[Modification records]
——————
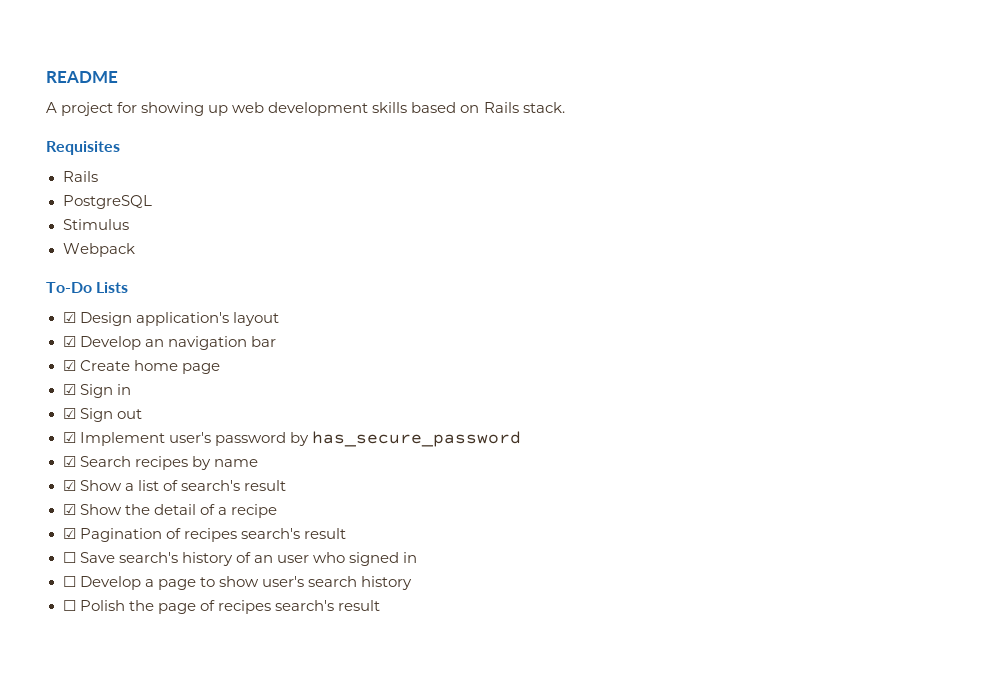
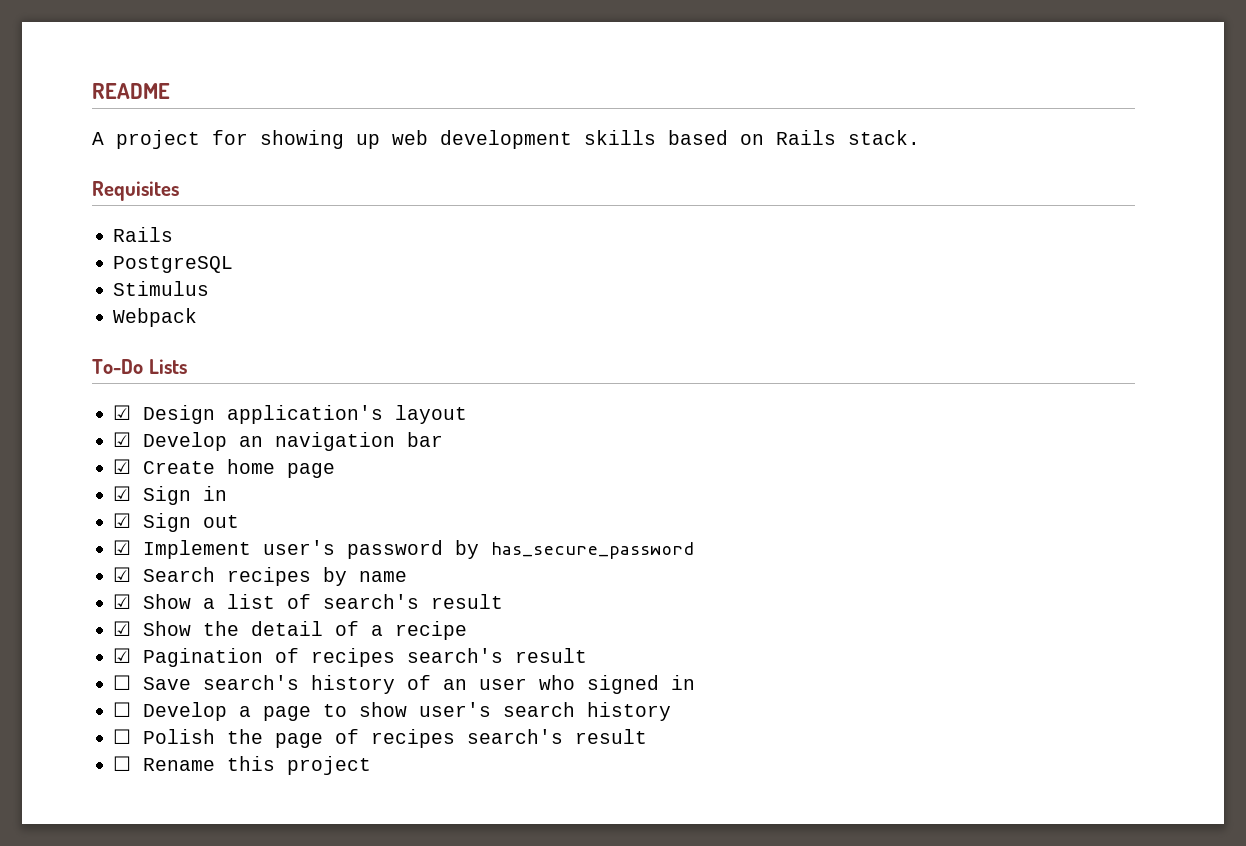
(380, 605) none -> [113,756,372,775] // ☐ Rename this project

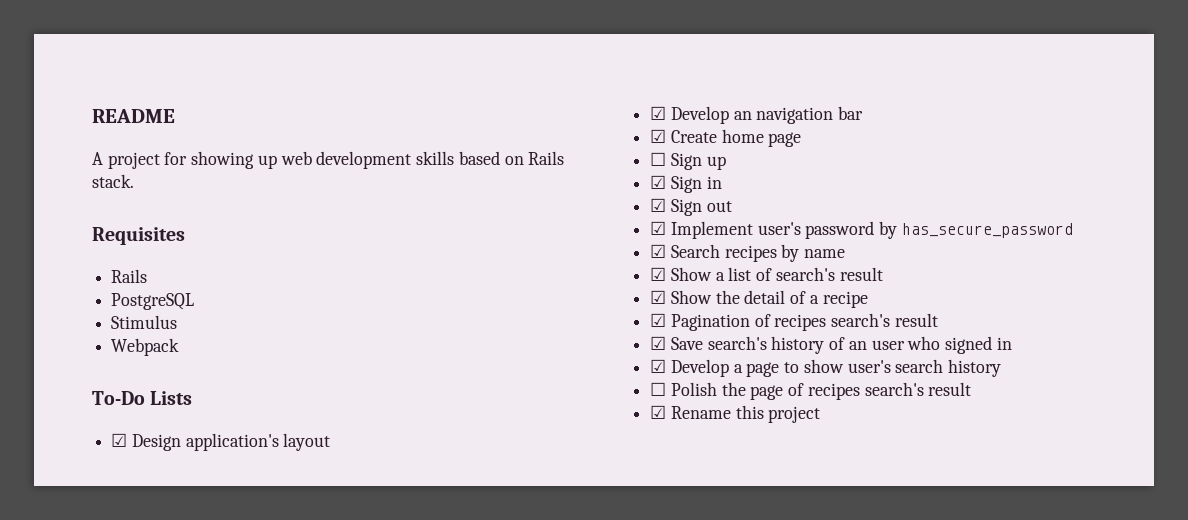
(336, 470) none -> [650,152,726,170] // ☐ Sign up
[113,675,132,690] ☐ -> [650,336,667,350] ☑
[113,702,132,717] ☐ -> [650,359,667,373] ☑
[113,756,132,771] ☐ -> [650,405,667,419] ☑

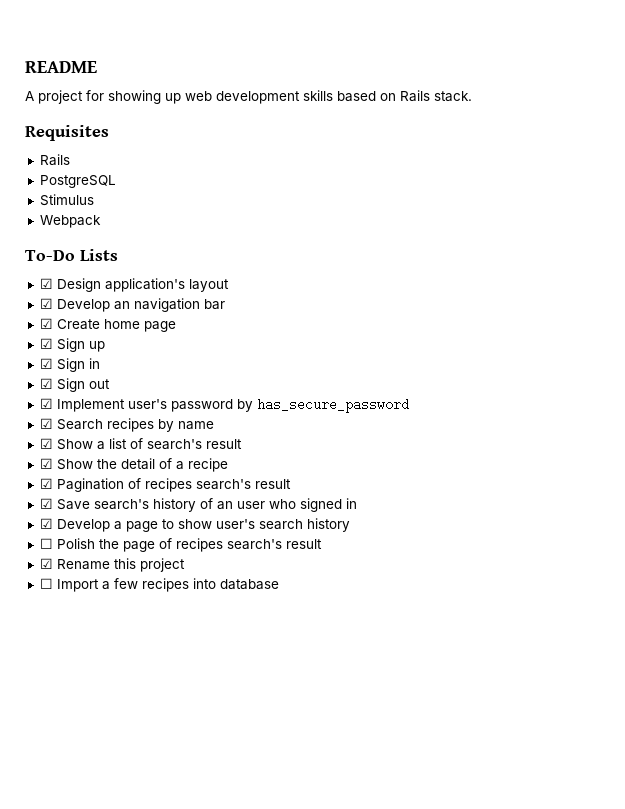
[650,152,667,166] ☐ -> [39,338,53,349] ☑
(821, 414) none -> [39,578,279,592] // ☐ Import a few recipes into database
——————
Work to be completed
Without changing a word, transcribe all of the data and omit its images.

Output below
(380, 605) none -> [113,756,372,775] // ☐ Rename this project

(336, 470) none -> [650,152,726,170] // ☐ Sign up
[113,675,132,690] ☐ -> [650,336,667,350] ☑
[113,702,132,717] ☐ -> [650,359,667,373] ☑
[113,756,132,771] ☐ -> [650,405,667,419] ☑

[650,152,667,166] ☐ -> [39,338,53,349] ☑
(821, 414) none -> [39,578,279,592] // ☐ Import a few recipes into database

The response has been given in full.